WHAT IS REQUIRED => Each entry is to be repeated word for word, and the images are to be dropped.

[Source data]
----------
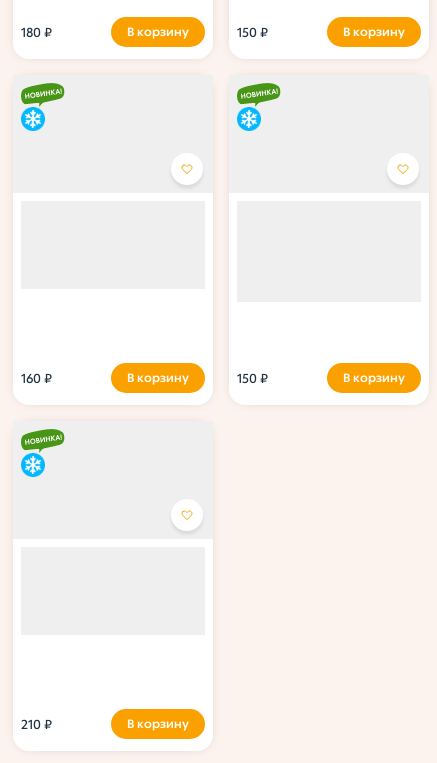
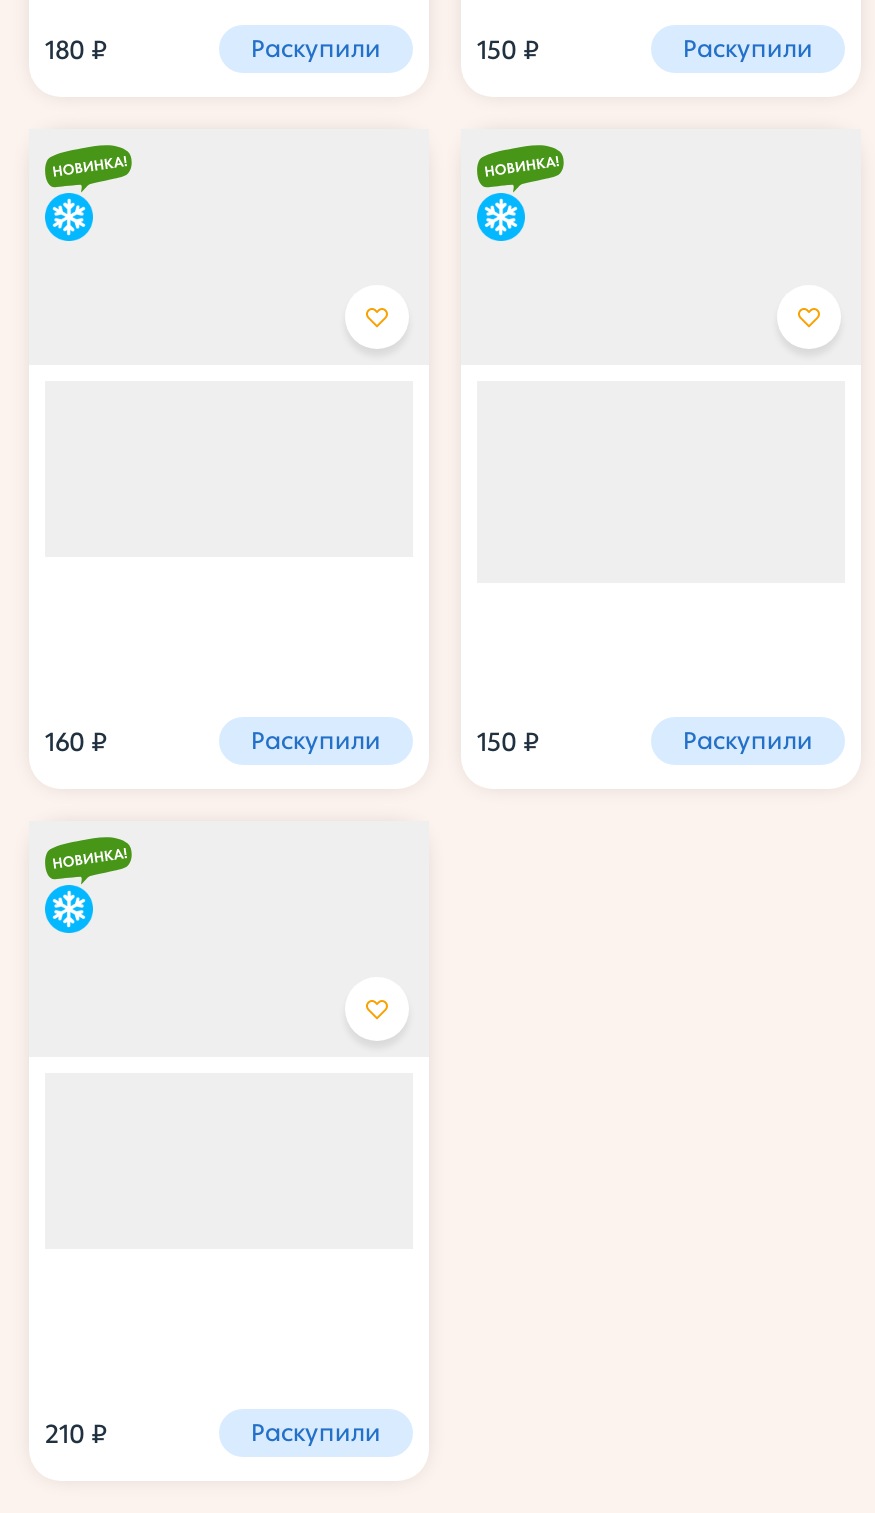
- В корзину
+ Раскупили

- В корзину
+ Раскупили

- В корзину
+ Раскупили

- В корзину
+ Раскупили

- В корзину
+ Раскупили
----------
SOLVED EXERCISE =>
- В корзину
+ Раскупили

- В корзину
+ Раскупили

- В корзину
+ Раскупили

- В корзину
+ Раскупили

- В корзину
+ Раскупили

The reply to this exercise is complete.